Somewhere below are a line with "امتحانات نهایی سال" and a later line with "flex-direction: none ->". Output exactly those lines and all lines between them.

STORED DATA:
········
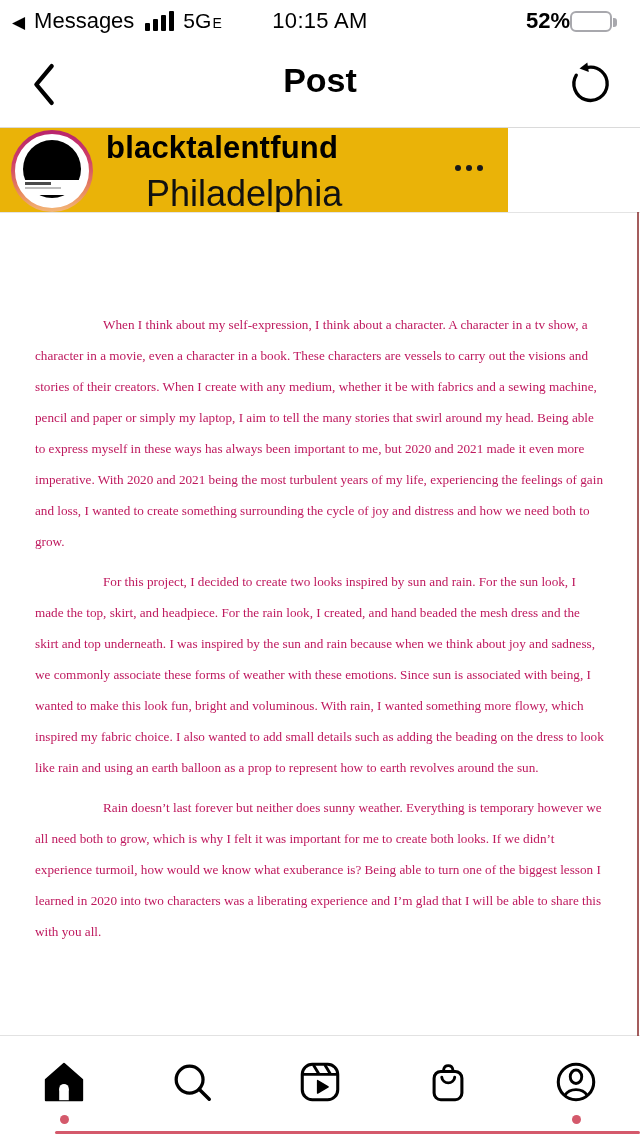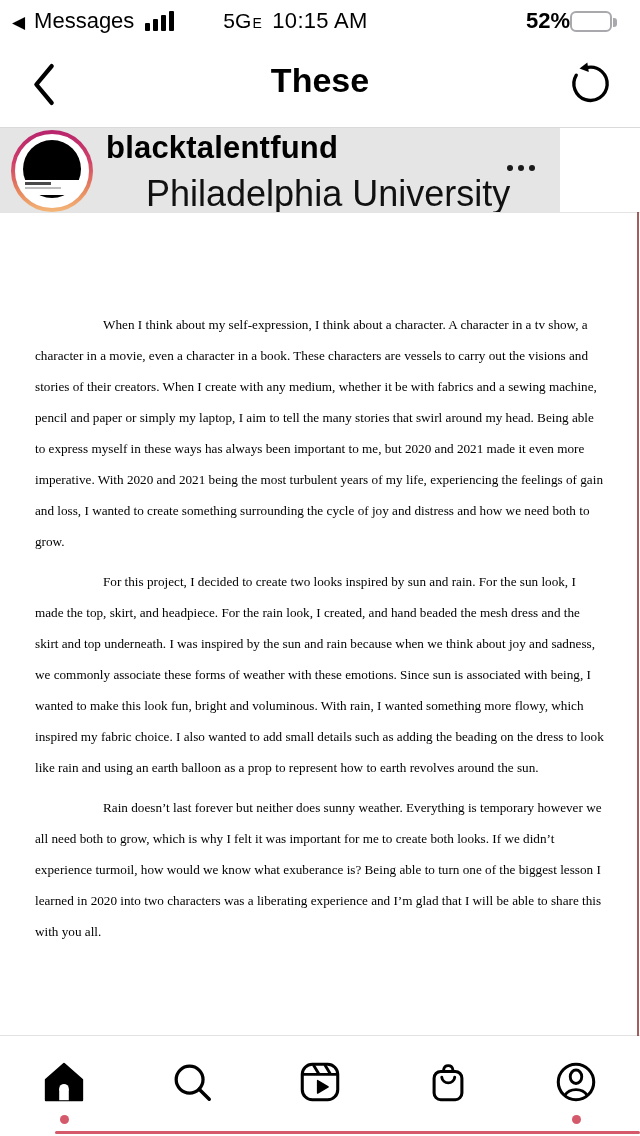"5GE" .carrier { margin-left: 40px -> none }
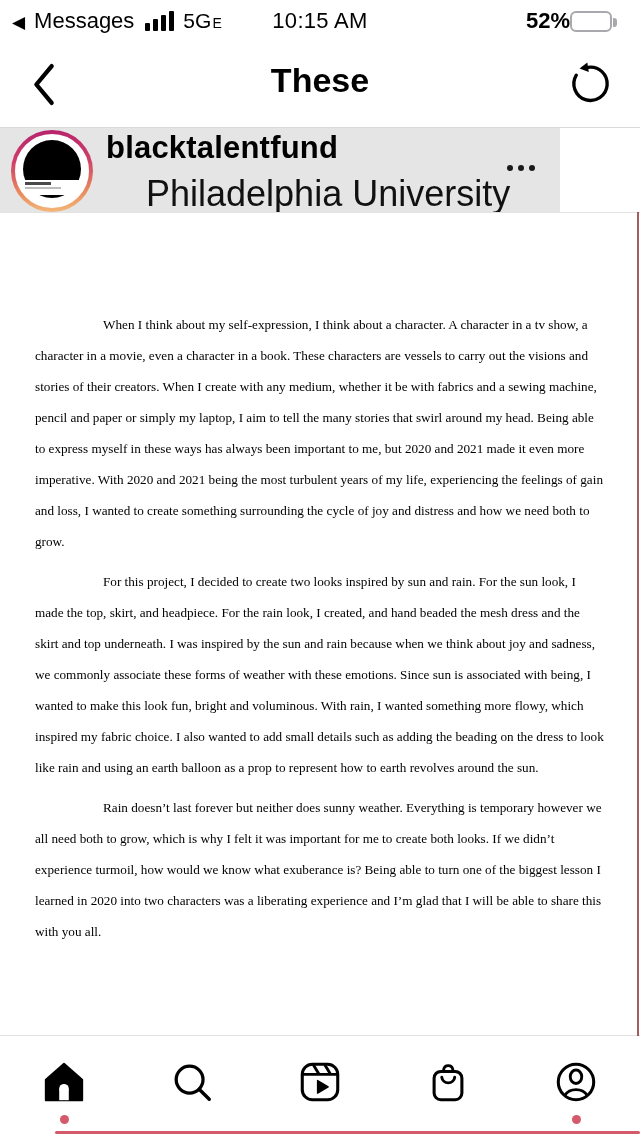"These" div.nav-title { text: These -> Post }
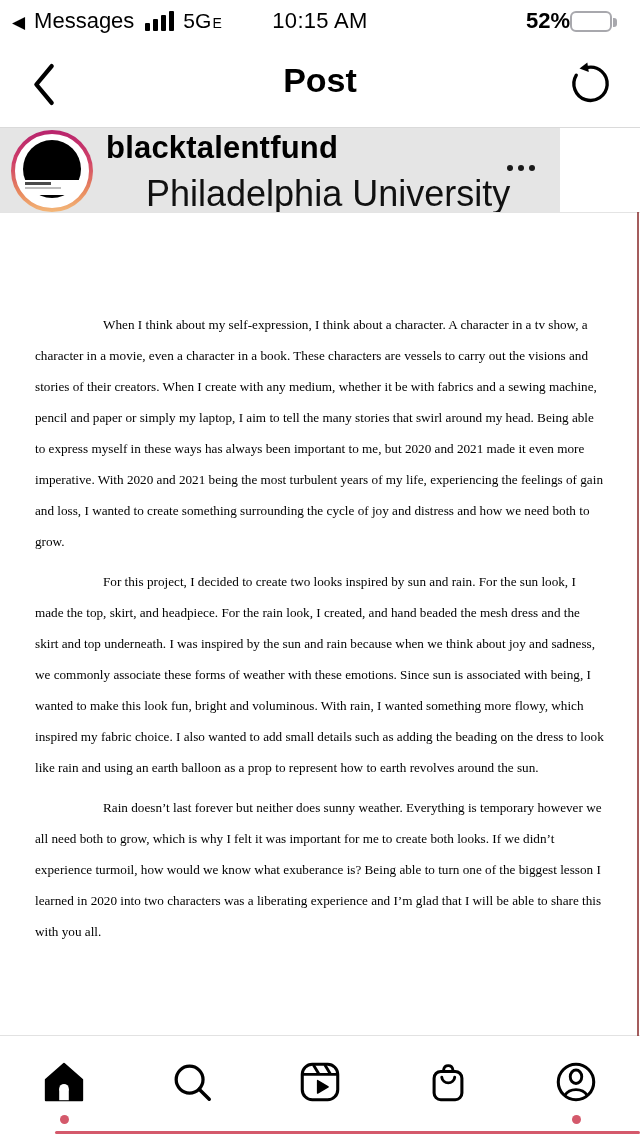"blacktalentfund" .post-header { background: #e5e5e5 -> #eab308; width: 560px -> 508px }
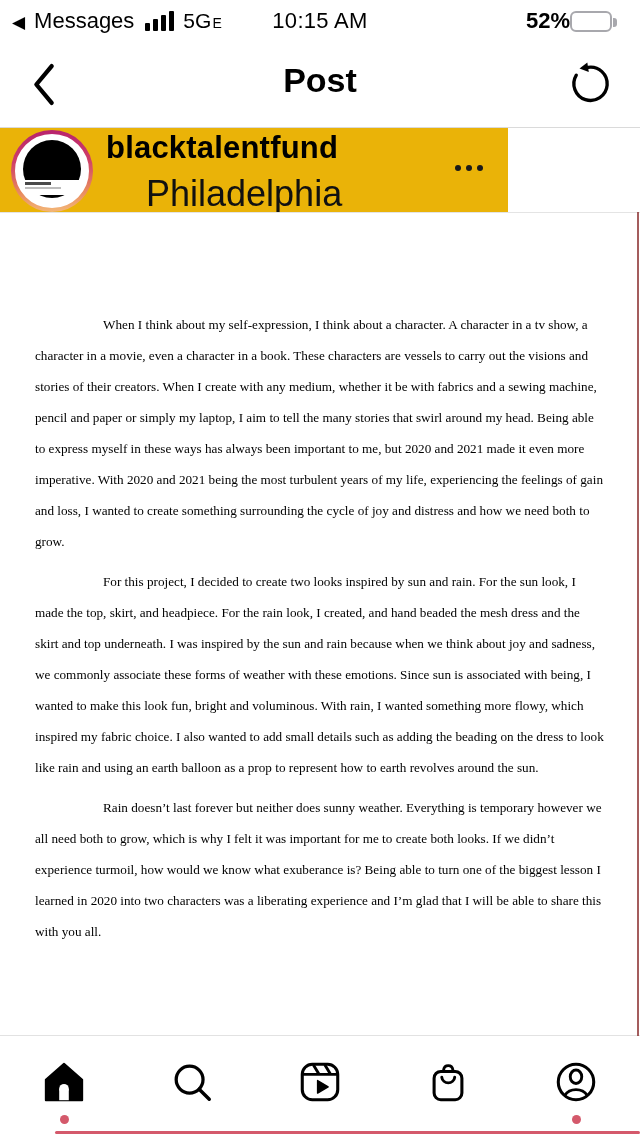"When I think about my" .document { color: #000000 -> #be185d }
········
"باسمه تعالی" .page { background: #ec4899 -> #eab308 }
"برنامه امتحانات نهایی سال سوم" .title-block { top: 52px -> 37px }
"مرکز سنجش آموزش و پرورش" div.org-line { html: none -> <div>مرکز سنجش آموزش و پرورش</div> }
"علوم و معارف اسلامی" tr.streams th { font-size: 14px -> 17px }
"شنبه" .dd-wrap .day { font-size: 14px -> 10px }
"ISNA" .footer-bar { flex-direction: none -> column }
········
OUTPUT FOR THIS TASK:
"برنامه امتحانات نهایی سال سوم" .title-block { top: 52px -> 37px }
"مرکز سنجش آموزش و پرورش" div.org-line { html: none -> <div>مرکز سنجش آموزش و پرورش</div> }
"علوم و معارف اسلامی" tr.streams th { font-size: 14px -> 17px }
"شنبه" .dd-wrap .day { font-size: 14px -> 10px }
"ISNA" .footer-bar { flex-direction: none -> column }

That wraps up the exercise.